Three Carnegie Mellon University Drama School graduates, Corey Moosa, Neal Dodsen, and Zachary Quinto, are also involved in shooting “The Chair.”  Although Quinto is best known as Dr. Spock in the “Star Trek” franchise and on Broadway as Tom in “The Glass Managerie,” he and his partners also lead Before The Door productions (named after a drama school acting exercise). The company has developed a growing reputation for producing highly original films like “Margin Call” and “All is Lost.”

“Part of the appeal of “The Chair” was having an experienced producer like Chris alongside the Before The Door guys,” says Kurlander. “Steeltown has always believed in investing in talent nurtured in this town, and we are excited to be part of the first films they are producing in Pittsburgh.”

So connections matter. These critical connections extend to the talent and expertise of local institutions and universities. Point Park University’s vital participation as a producer and provider of passionate student talent to “The Chair” also leveraged Steeltown’s connection to the university’s academic and administrative leadership.

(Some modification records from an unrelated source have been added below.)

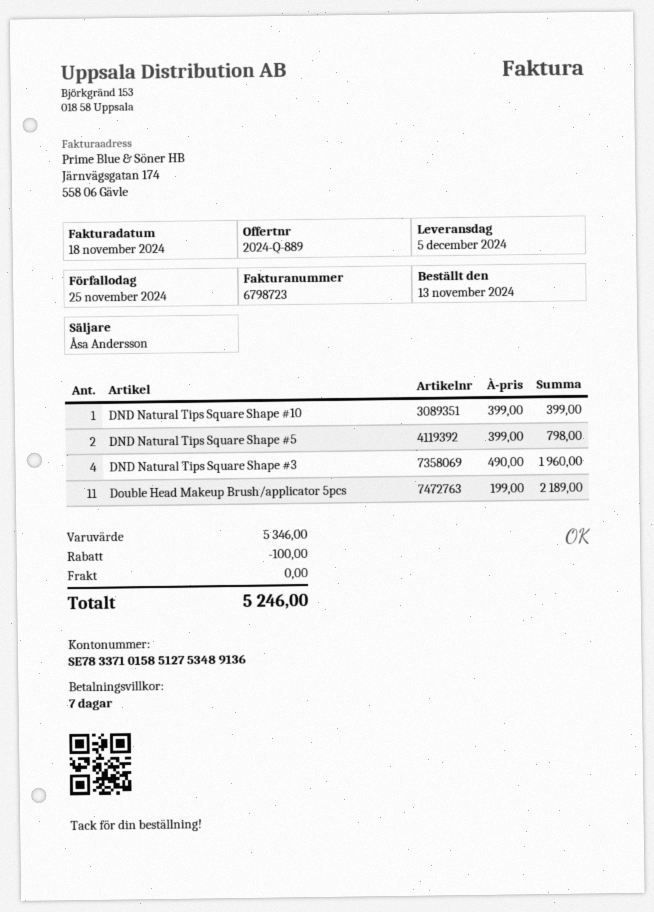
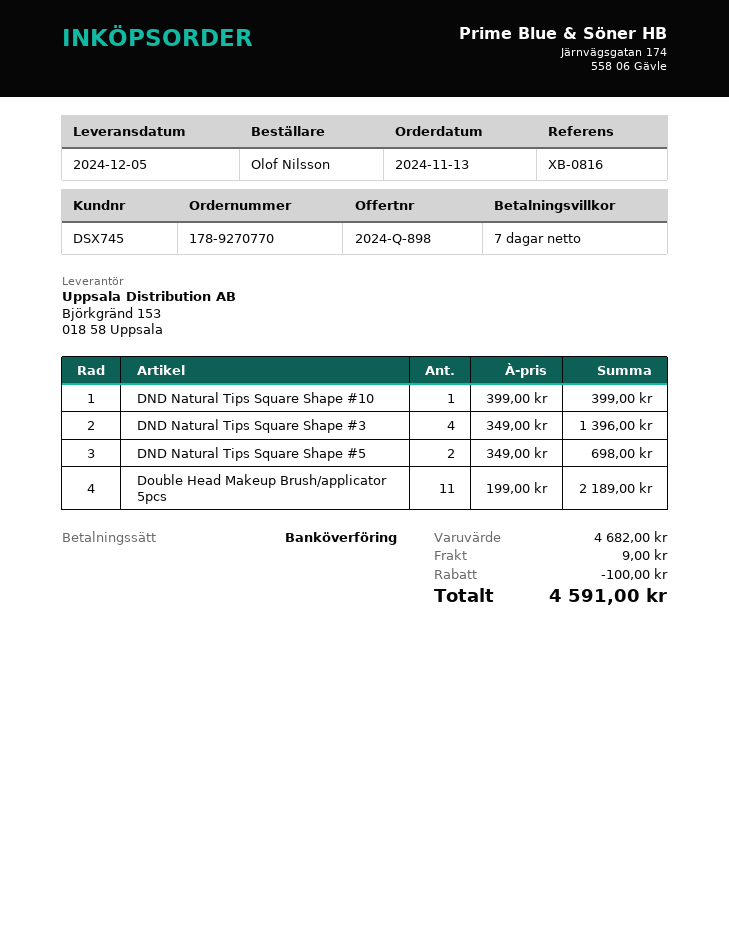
quote number: 2024-Q-889 -> 2024-Q-898
DND Natural Tips Square Shape #5: 2 x 399.00 = 798.00 -> 2 x 349.00 = 698.00
DND Natural Tips Square Shape #3: 4 x 490.00 = 1960.00 -> 4 x 349.00 = 1396.00
subtotal: 5346.00 -> 4682.00
shipping: 0.00 -> 9.00
total: 5246.00 -> 4591.00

“This is a great mixture of people, places, and money to allow more experimental projects like “The Chair” to happen,” says Moore. “The film schools, particularly Point Park, are putting out quality young professionals.”

Talented Workforce

While financial incentives and connections are important , the final determinant of where films shoot is the quality of local crews. This community of entertainment professionals makes Pittsburgh competitive. The development of skilled craftspeople, technicians, and administrative personnel provide the vital human infrastructure required to build and maintain a sustainable industry.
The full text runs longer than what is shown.